When the Christian adoption movement was at its strongest in the late 2000s and early 2010s, many of its excesses looked like a condensed version of earlier problems with adoption. As Christian adoptive parents lined up to help, paying $30,000–$40,000 per internationally adopted child (in fees that are divided among agency payments, travel, and orphanage donations), their demand helped create new adoption markets. This was particularly true in African nations, where the combination of poverty, opportunism, and cultural misunderstanding of the meaning of adoption—often construed as temporary guardianship rather than permanent relinquishment of a child—led to children repeatedly being offered, or in some cases taken, for adoption based on mistaken beliefs or outright profiteering. (In an infamous 2009 example documented by the Australian Broadcasting Corporation, a staff member for an American evangelical adoption agency was filmed leading what appeared to be a mass adoption recruitment effort, asking the assembled residents of a rural Ethiopian village whether they wanted their child “to go to America.”)
The movement built to such a pitch that even those within the evangelical community began to complain about miscarriages of scripture. “I have never understood some people’s interpretation of the scripture James 1:27, where it says, ‘Visit orphans and widows in their distress,’” said Keren Riley, a child welfare advocate and devout Christian who works in Uganda. “By some people’s actions involved in international adoption you would think it said, ‘Visit widows, take their orphans and leave them both in distress.’”
Around 2010, a new set of problems began to emerge. There was the proliferation of stories like that of the Tennessee family, where children said to be orphans turned out to have living family, who, in some cases, expected their return. In the United States, some adoptive families, caught up in the movement’s mission-based call to adopt “as many children as you can,” did so, ending up with super-sized families with sometimes tragic results. Some adoptive children were abused or even killed at the hands of their adoptive parents, like thirteen-year-old Ethiopian adoptee Hana Williams, whose case I documented in 2013. A shocking number of stories emerged of children who had been sent away from their “forever families,” either to new, un-vetted adoptive homes, back to their countries of origin, or just cast out on the streets. [rehoming]
To David Smolin, a law professor at Cumberland School of Law, as well as a longtime Christian advocate for ethical adoption reform, these adoption horror stories collectively amounted to a tidal wave of bad publicity. The Christian adoption movement had expected good press and a secular pat on the back for having put their money where their mouth was. The response they received instead came as a shock.

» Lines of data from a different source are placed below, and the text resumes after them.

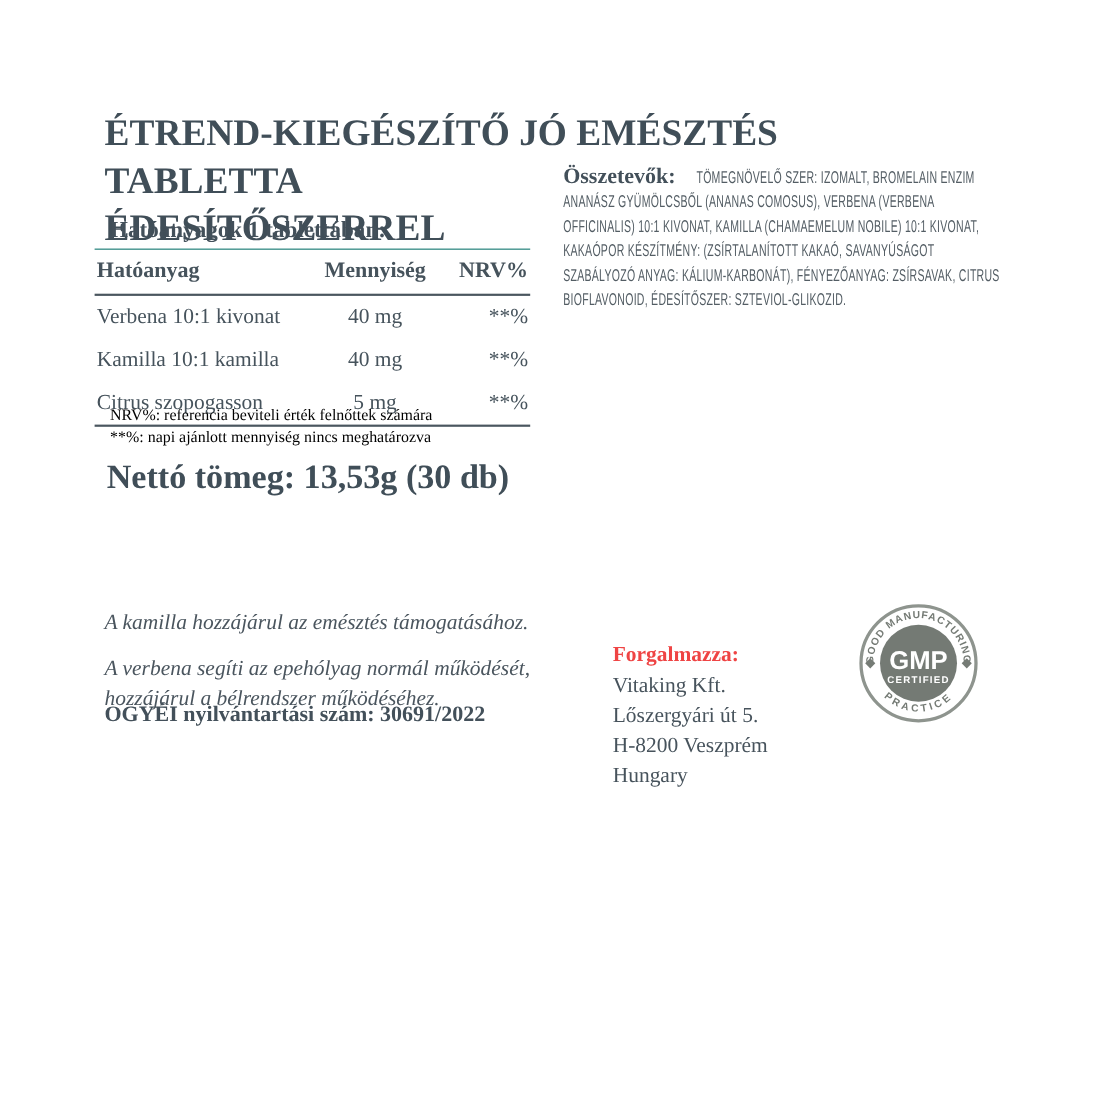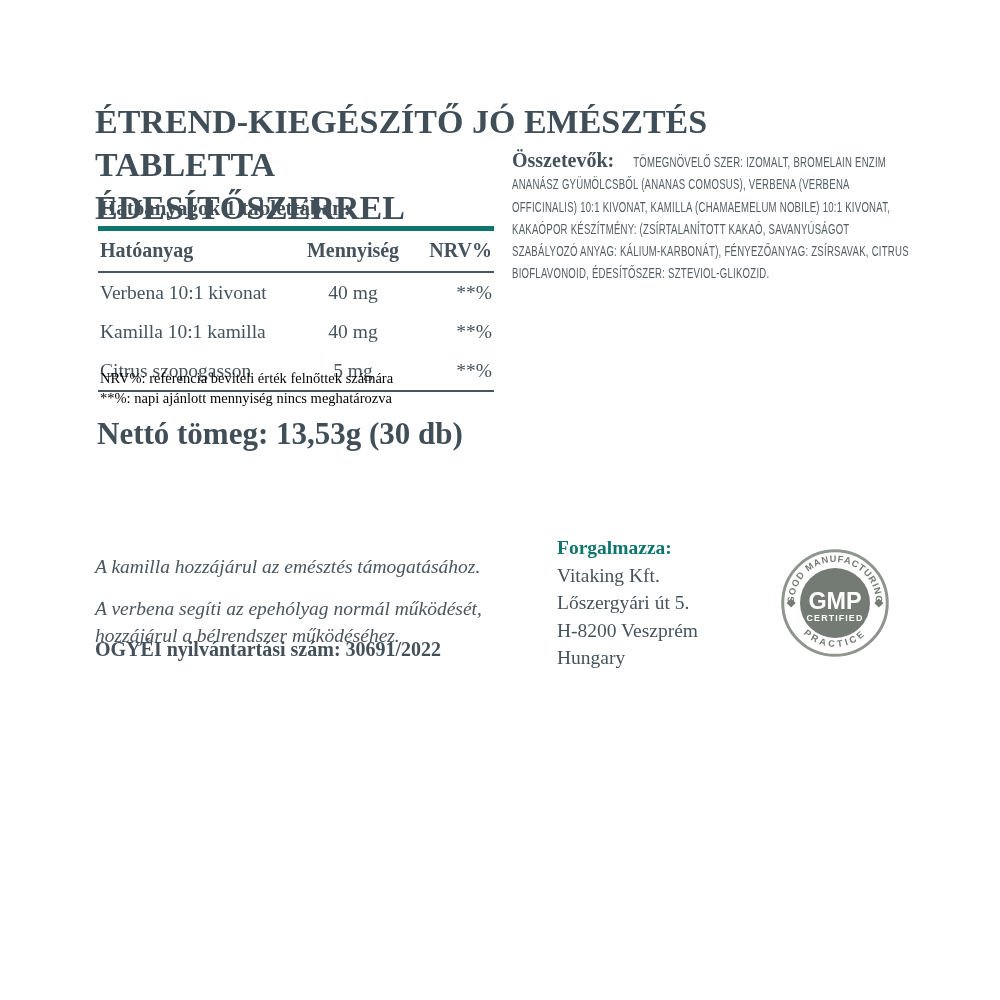--- a/index.html
+++ b/index.html
@@ -18,8 +18,8 @@
     font-weight:bold; font-size:21px; color:#43505a;
   }
   .ing-table {
-    position:absolute; left:98px; top:226px; width:396px;
-    border-top:5px solid #0f766e; font-size:19.5px; color:#46535c;
+    position:absolute; left:86px; top:226px; width:396px;
+    border-top:1px solid #0f766e; font-size:19.5px; color:#46535c;
   }
   .thead {
     display:flex; align-items:baseline; padding:8px 2px 9px 2px;

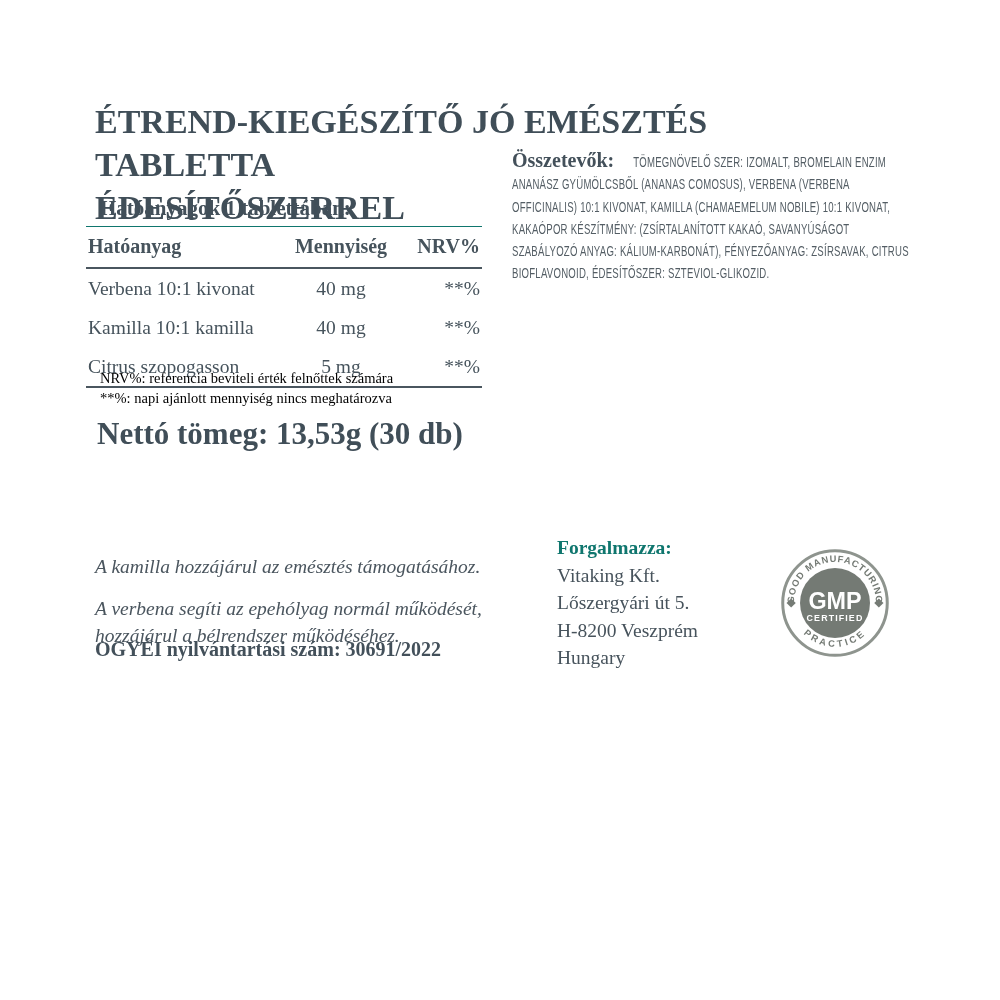--- a/index.html
+++ b/index.html
@@ -73,7 +73,7 @@
     position:absolute; left:557px; top:534px;
     font-size:19.5px; line-height:27.5px; color:#47535c;
   }
-  .distributor .d-label { font-weight:bold; color:#0f766e; }
+  .distributor .d-label { font-weight:bold; color:#ef4444;margin-top:48px; }
   
   .gmp-badge { position:absolute; left:779px; top:547px; width:112px; height:112px; }
 </style>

But if the movement grew rapidly, so did its recognition of the systemic problems plaguing adoption. A number of critics emerged, often Christian adoptive families who had come to rethink the community’s unquestioning focus on adoption as a solution to broader issues of poverty and instability, and who challenged leaders to pay attention to their experiences. One couple, Caleb and Becca David, who adopted two Ethiopian children and ran short-term missionary trips for Christians to work with children in the country, told me that, as incredible as adoption was, “we’d be naïve to think that was the only answer… We feel like our eyes are being opened about the importance of holistic orphan care. Because ultimately, it’s not about us having our child.”
Additionally, generations of adoptees came of age and began to organize—starting organizations like Land of Gazillion Adoptees and Lost Daughters—where they discussed their own stories in ways that few adoption advocates could ignore. Other adoptee organizations in South Korea and Ethiopia began to work directly with poor or single parents, to help them avoid losing children to adoption. As these stories have begun to be heard in the last several years, the Christian adoption movement has undergone a sea change. A number of its most prominent advocates, including the leadership of the Christian Alliance for Orphans, have begun to focus on the forgotten half of the “widows and orphans” mandate—the existing families of those orphans.
There’s a practical reason for this shift as well. International adoption as a whole has contracted drastically, with the number of children entering the United States falling by two-thirds since the peak of international adoptions in 2004. Numerous nations slowed or shut down their adoption programs for a variety of reasons. China’s economic development, for example, led to increased domestic demand for adoptable children. Russia stopped sending its orphaned children to the United States for complicated political reasons. Still others, like Guatemala, the Democratic Republic of Congo, and Ethiopia, reduced or stopped adoptions completely following corruption scandals involving children wrongly sent abroad.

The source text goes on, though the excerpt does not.